= Beginning of Section =

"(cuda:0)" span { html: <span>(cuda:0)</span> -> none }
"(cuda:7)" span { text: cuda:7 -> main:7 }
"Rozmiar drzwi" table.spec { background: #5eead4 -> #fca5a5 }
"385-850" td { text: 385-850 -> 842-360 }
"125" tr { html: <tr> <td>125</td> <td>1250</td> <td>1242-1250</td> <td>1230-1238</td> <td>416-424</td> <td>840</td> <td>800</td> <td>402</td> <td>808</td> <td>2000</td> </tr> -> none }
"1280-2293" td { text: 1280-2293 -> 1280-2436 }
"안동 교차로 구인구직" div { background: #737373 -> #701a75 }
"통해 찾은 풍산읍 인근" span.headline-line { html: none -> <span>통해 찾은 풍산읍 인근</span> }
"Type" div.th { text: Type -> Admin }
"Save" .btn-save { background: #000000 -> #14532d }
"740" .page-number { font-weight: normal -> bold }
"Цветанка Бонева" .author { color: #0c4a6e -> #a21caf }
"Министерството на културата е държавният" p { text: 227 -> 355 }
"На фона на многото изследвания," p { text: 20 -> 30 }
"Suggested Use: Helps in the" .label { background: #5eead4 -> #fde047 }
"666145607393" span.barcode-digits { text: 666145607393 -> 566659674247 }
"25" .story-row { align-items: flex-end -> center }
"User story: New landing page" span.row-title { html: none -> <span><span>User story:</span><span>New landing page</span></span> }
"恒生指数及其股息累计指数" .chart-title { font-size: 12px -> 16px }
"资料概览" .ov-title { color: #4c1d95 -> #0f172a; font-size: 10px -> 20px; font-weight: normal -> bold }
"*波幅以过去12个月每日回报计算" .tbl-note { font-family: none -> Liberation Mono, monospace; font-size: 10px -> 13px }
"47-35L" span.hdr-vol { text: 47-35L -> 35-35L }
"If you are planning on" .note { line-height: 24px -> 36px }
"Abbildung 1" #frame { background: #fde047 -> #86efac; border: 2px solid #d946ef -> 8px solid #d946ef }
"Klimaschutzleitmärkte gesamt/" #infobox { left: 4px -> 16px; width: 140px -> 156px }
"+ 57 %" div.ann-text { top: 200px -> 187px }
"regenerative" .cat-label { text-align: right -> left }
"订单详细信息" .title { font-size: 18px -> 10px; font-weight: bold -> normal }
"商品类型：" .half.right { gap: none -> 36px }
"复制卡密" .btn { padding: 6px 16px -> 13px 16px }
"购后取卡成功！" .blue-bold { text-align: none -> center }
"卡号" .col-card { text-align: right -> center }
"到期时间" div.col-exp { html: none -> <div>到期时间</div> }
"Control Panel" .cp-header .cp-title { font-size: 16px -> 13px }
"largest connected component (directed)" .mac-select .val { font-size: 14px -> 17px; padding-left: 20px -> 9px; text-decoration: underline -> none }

= End of Section =

▶ [What you should do]:
All that is needed is the exact run of lines above from the line containing "фона на многото" through the line containing "align-items: flex-end ->", both of them included.

▶ [Result for this exercise]:
"На фона на многото изследвания," p { text: 20 -> 30 }
"Suggested Use: Helps in the" .label { background: #5eead4 -> #fde047 }
"666145607393" span.barcode-digits { text: 666145607393 -> 566659674247 }
"25" .story-row { align-items: flex-end -> center }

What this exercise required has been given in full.